[VI]

March 3, 1911

These Easter terms, short as they are, are a big strain on the nervous system: no sooner do we get back to work than some luckless youth spreads measles, chicken-pox, scarlet fever or some other malady through the school, and we have to teach depleted forms, drill depleted companies and play House games with half our side away. I find that my favourite illness is influenza. I usually manage to keep a sort of running cold all through the winter months, which develops periodically into that vile sickness; it is then that I get pessimistic. I feel intolerably lonely and uncomfortable, and sigh for the sunny south and warmth and cosy fires and more humane companionship. The doctor here is a dear, but rather rough and ready in his methods. He hasn't the time to waste his hours on individual cases, neither is he exactly an expert. It is dreadful to lie in bed and hear the tramp of feet down the cloisters, the bells ringing for chapel, hall and school and not be in it.

One is forgotten almost at once by every one. People simply haven't the time to sit at a bedside even if they wanted to, and I long for conversation and a cheery laugh on these occasions. School is all right so long as one keeps fit, but once fall out of the race and it is a veritable hell. My last bout of "flu" has left my nerves in a thoroughly disordered condition: I feel almost suicidal at times. I get very restless. I long to create in writing: of late I have been trying, without any great success, in all sorts of directions, verse, short stories, plays, articles—even a novel. Everything I submit to publishers comes back after I have endured agonies of anticipation in waiting. Something is wrong. Yet I feel convinced that I have it in me to write. I can only let myself go in this diary: here I don't have to think of publishers or editors. I write just to please myself. That is what so delights me in reading Pepys. He just rattles on with no thought of an audience, absolutely unselfconscious. I look on this diary as a secret companion to whom I can confide all my troubles and joys: my hatred of Hallows, my love for the boys, my theories on education, the good days of the holidays, books I have read—anything and everything that interests me.
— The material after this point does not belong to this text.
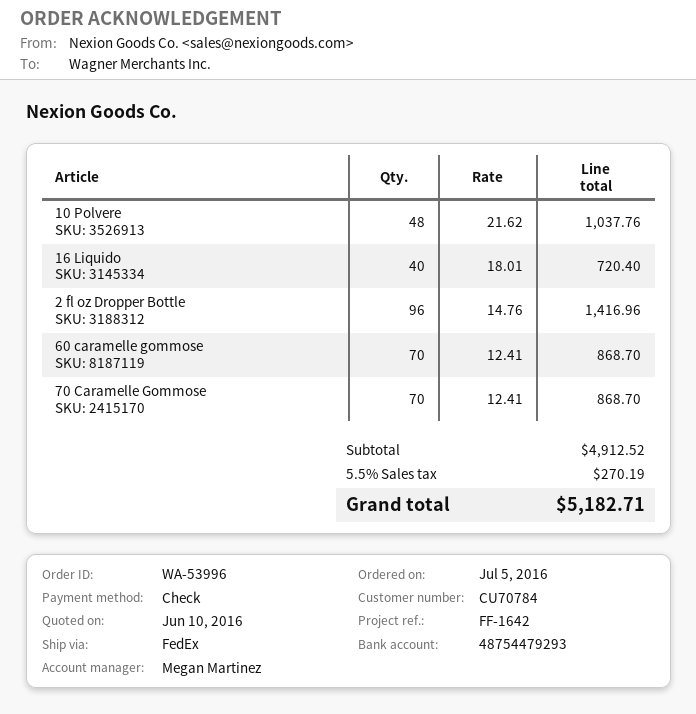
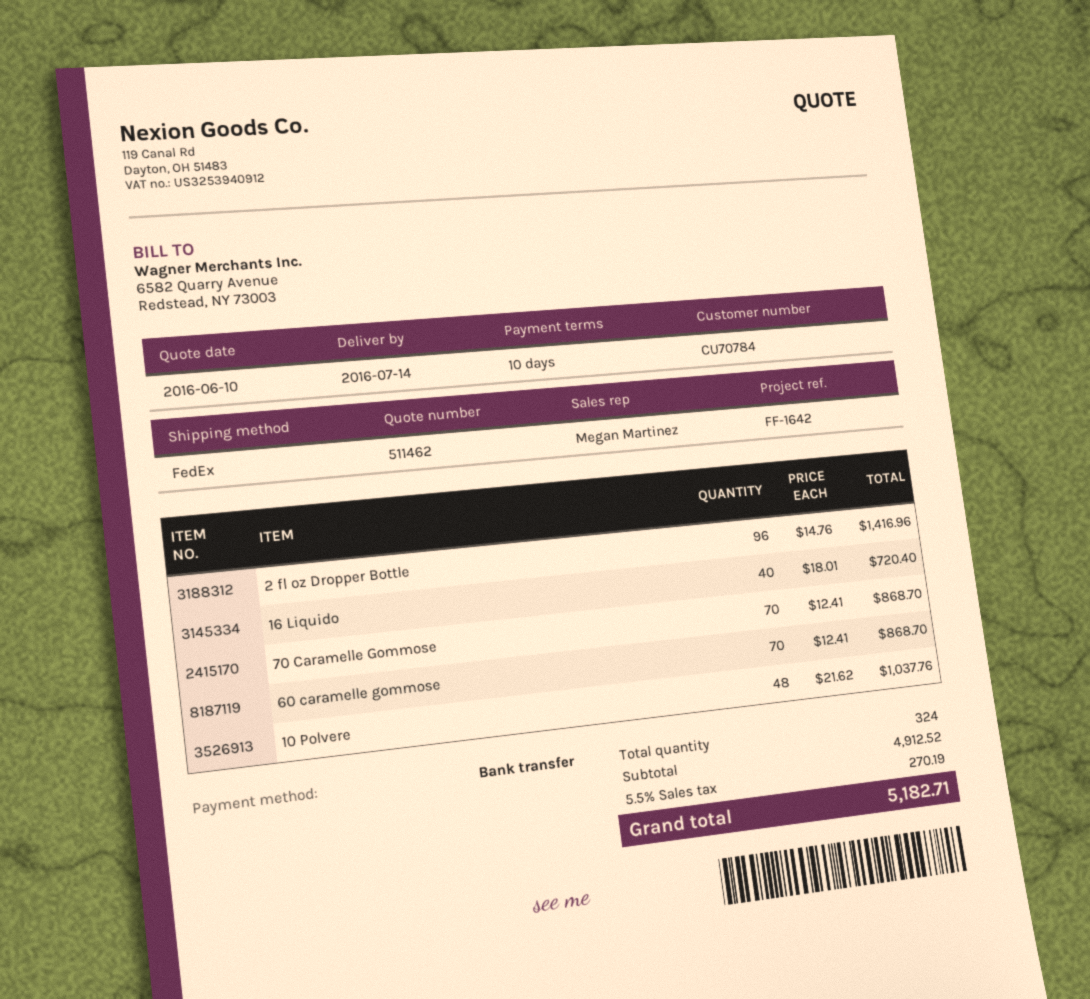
payment method: cheque -> bank transfer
I am quietly amassing a library. I only wish that I could rely on borrowers to return the books I lend them. It is not the slightest good my going into form and advising boys to read Lamb and Browning and Dickens and Thackeray unless I can provide the books for them. The House libraries are under-equipped, the school library is only accessible to the Sixth Form. But boys have no consciences in the matter of returning books: they prefer to cut the fly-leaf out and substitute their own names in some cases! Still my job is to instil a love for the old and new masters of literature by whatever means, and to do this I suppose I must not grudge an impoverished library.

One thing that annoys me is the fact that I cannot share all my treasures with the boys. Most modern writing is too strong wine for adolescents. I wish Common Room did not also imagine that it is too strong meat for their innocent minds. It seems to me that the man who refuses to try to keep abreast of all the modern thought has no right to be a schoolmaster at all. What in the world is the use of living solely on a diet of the Times and the Spectator? I advocated the New Statesman for the reading-room and was promptly howled down. Apparently the idea that a man can look on both sides of a question is looked on here as preposterous. What the Spectator says is looked upon as a final judgment in all things. The middle articles of that quite estimable paper are read aloud as examples of perfect modern English style to boys in the top forms, and they are incited to ape it assiduously.

Occasionally, on Sunday mornings, a progressive young master will read a little "In Memoriam" or "A Death in the Desert" to his form as a variant to ordinary Divinity, but he does so tremblingly lest authority should hear of it and rebuke him.